------ Exercise materials
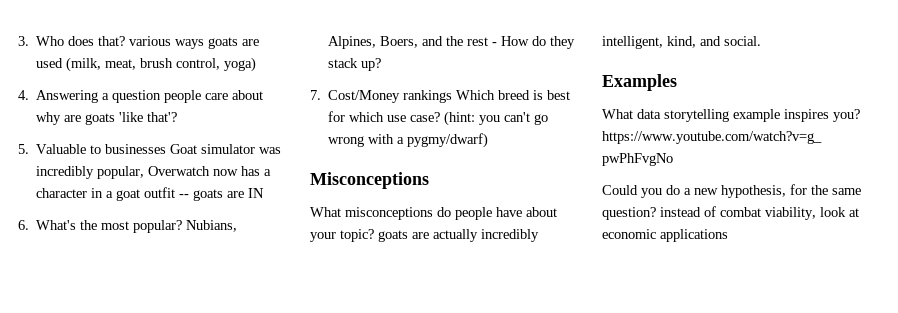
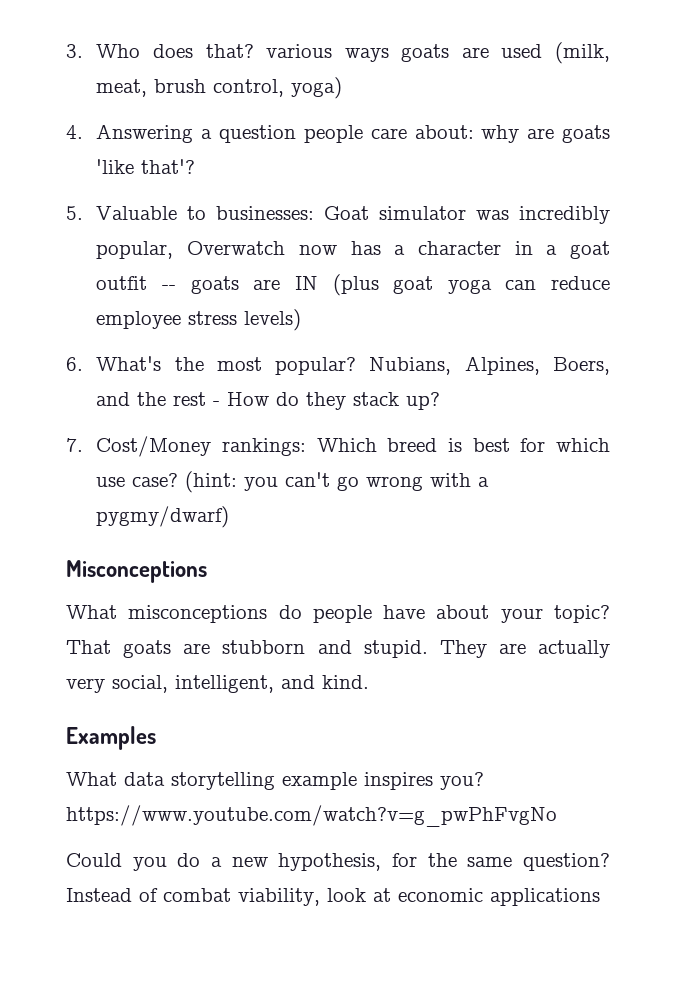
[232,90,264,100] about -> [414,125,474,139] about:
[105,144,167,154] businesses -> [216,206,315,220] businesses:
(265, 193) none -> [332,274,610,296] [96,309,302,331] (plus goat yoga can reduce employee stress levels)
[403,90,453,103] rankings -> [222,438,307,456] rankings:
[378,229,539,242] [602,36,761,49] goats are actually incredibly intelligent, kind, and social. -> [66,640,610,658] [66,675,369,693] That goats are stubborn and stupid. They are actually very social, intelligent, and kind.
[660,207,701,217] instead -> [66,888,132,902] Instead

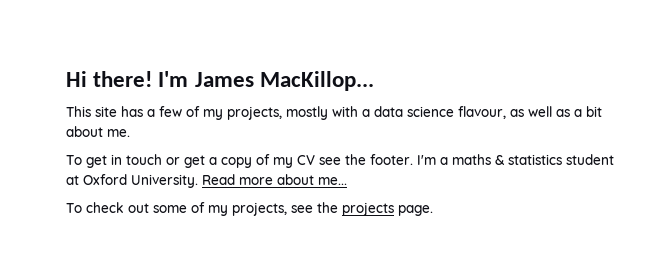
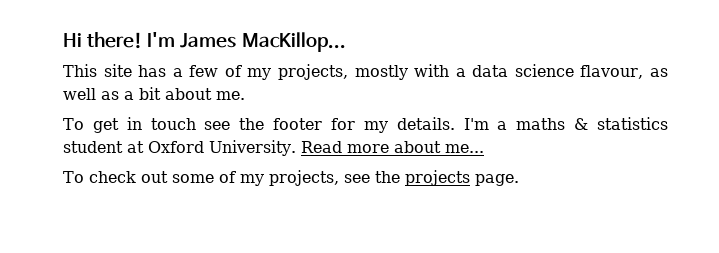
[166,154,413,168] or get a copy of my CV see the footer. -> [204,117,455,133] see the footer for my details.

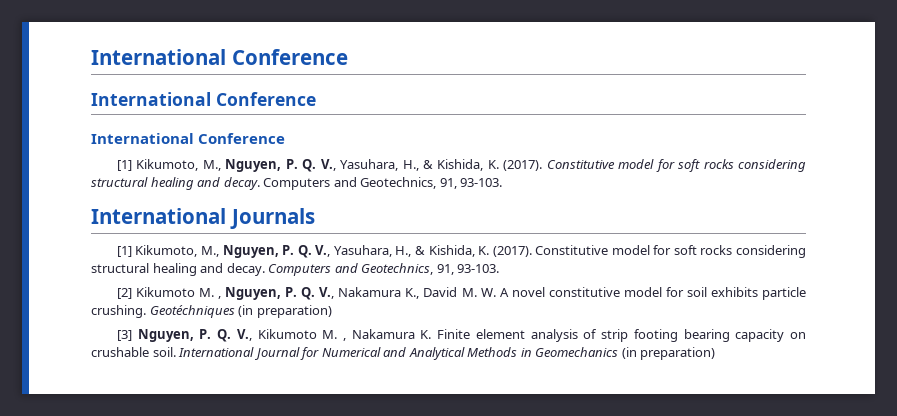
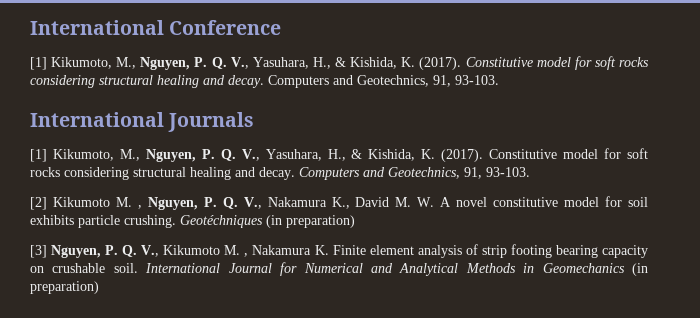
[91,49,348,65] [91,92,316,106] [91,133,286,144] International Conference // International Conference // International Conference -> [30,20,282,35] International Conference

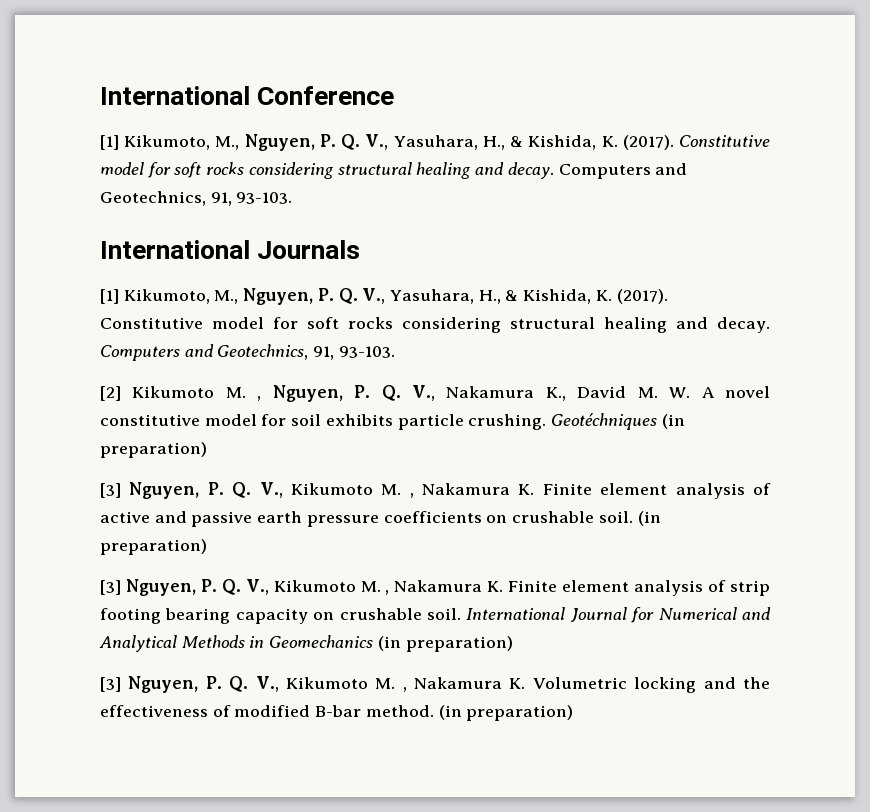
(355, 221) none -> [100,482,772,499] [100,511,661,527] [100,539,207,555] // [3] Nguyen, P. Q. V., Kikumoto M. , Nakamura K. Finite element analysis of active and passive earth pressure coefficients on crushable soil. (in preparation)
(99, 287) none -> [100,676,770,693] [100,705,574,721] // [3] Nguyen, P. Q. V., Kikumoto M. , Nakamura K. Volumetric locking and the effectiveness of modified B-bar method. (in preparation)

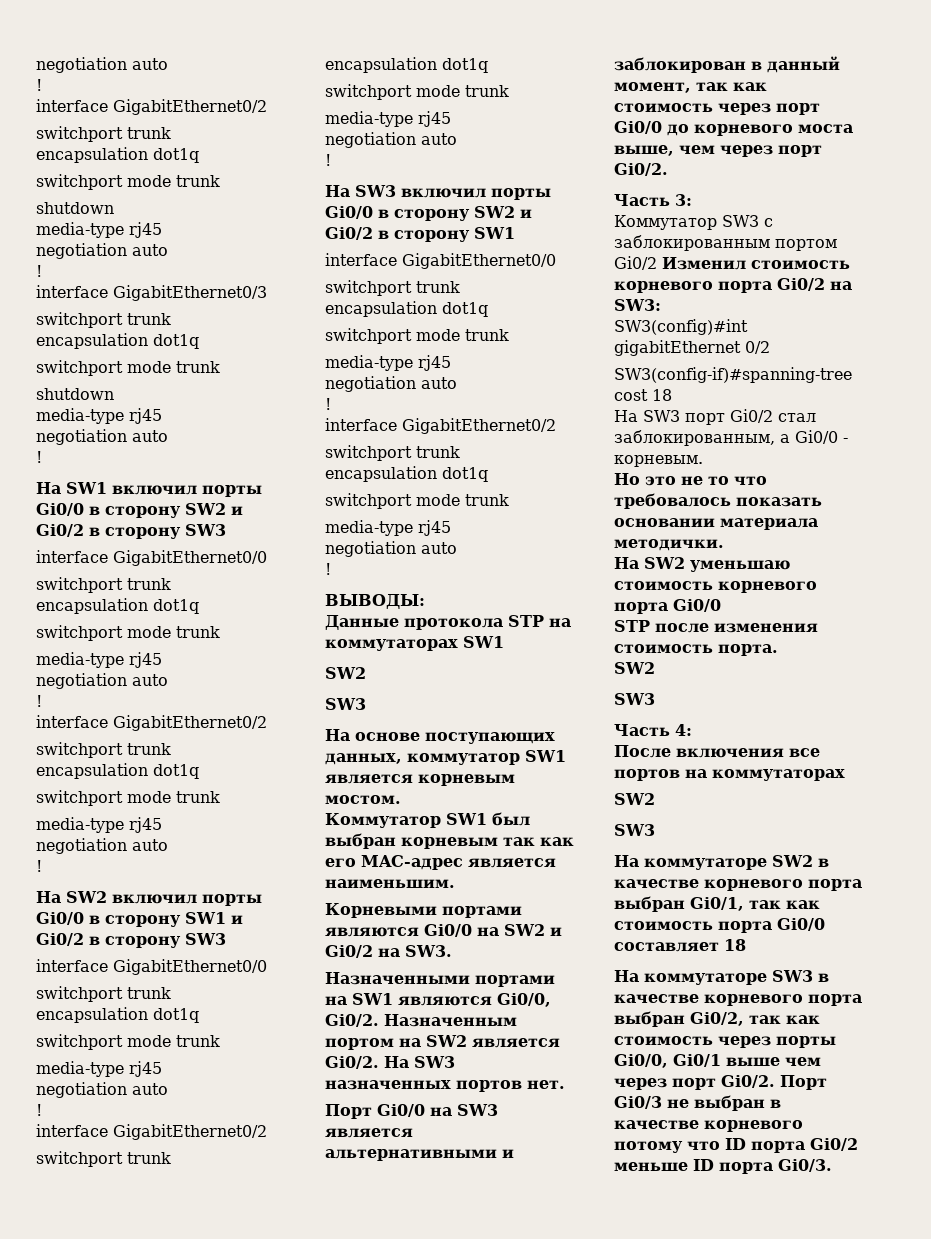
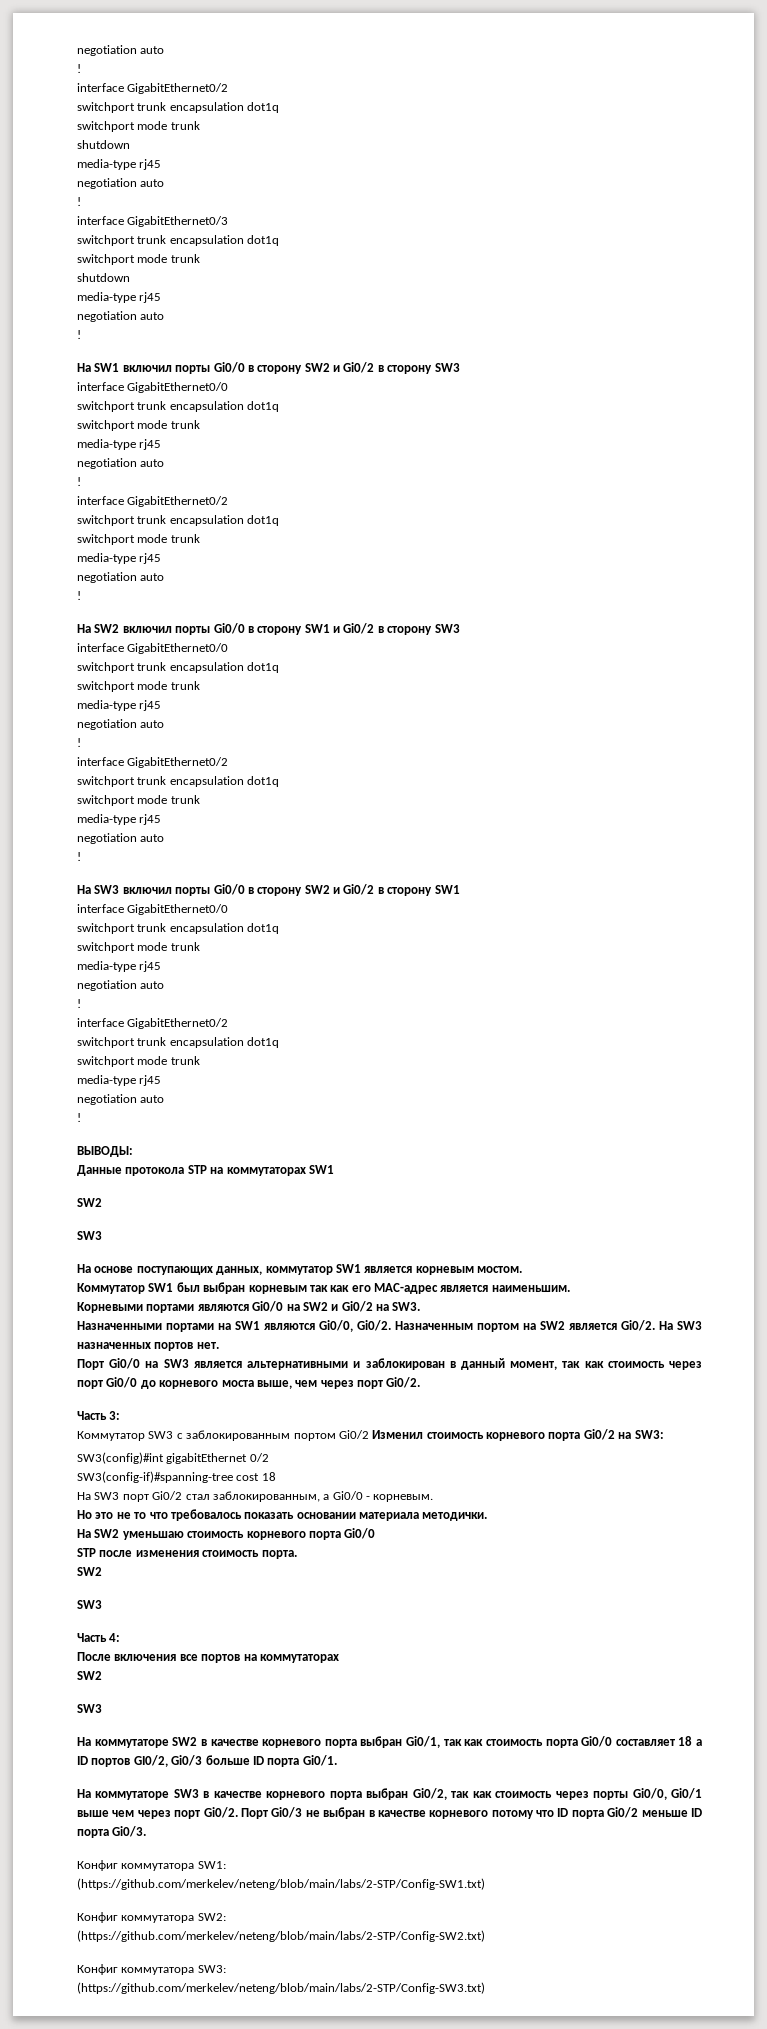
(746, 945) none -> [696,1739,702,1746] [77,1755,337,1767] а ID портов GI0/2, Gi0/3 больше ID порта Gi0/1.
(832, 1165) none -> [77,1860,226,1871] [77,1878,485,1890] [77,1912,226,1923] [77,1930,485,1942] [77,1964,226,1975] [77,1982,485,1994] // Конфиг коммутатора SW1: // (https://github.com/merkelev/neteng/blob/main/labs/2-STP/Config-SW1.txt) // Конфиг коммутатора SW2: // (https://github.com/merkelev/neteng/blob/main/labs/2-STP/Config-SW2.txt) // Конфиг коммутатора SW3: // (https://github.com/merkelev/neteng/blob/main/labs/2-STP/Config-SW3.txt)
------------
From the records above, copy every line that holds the word "preparation".

→ **Solution to this problem**:
(355, 221) none -> [100,482,772,499] [100,511,661,527] [100,539,207,555] // [3] Nguyen, P. Q. V., Kikumoto M. , Nakamura K. Finite element analysis of active and passive earth pressure coefficients on crushable soil. (in preparation)
(99, 287) none -> [100,676,770,693] [100,705,574,721] // [3] Nguyen, P. Q. V., Kikumoto M. , Nakamura K. Volumetric locking and the effectiveness of modified B-bar method. (in preparation)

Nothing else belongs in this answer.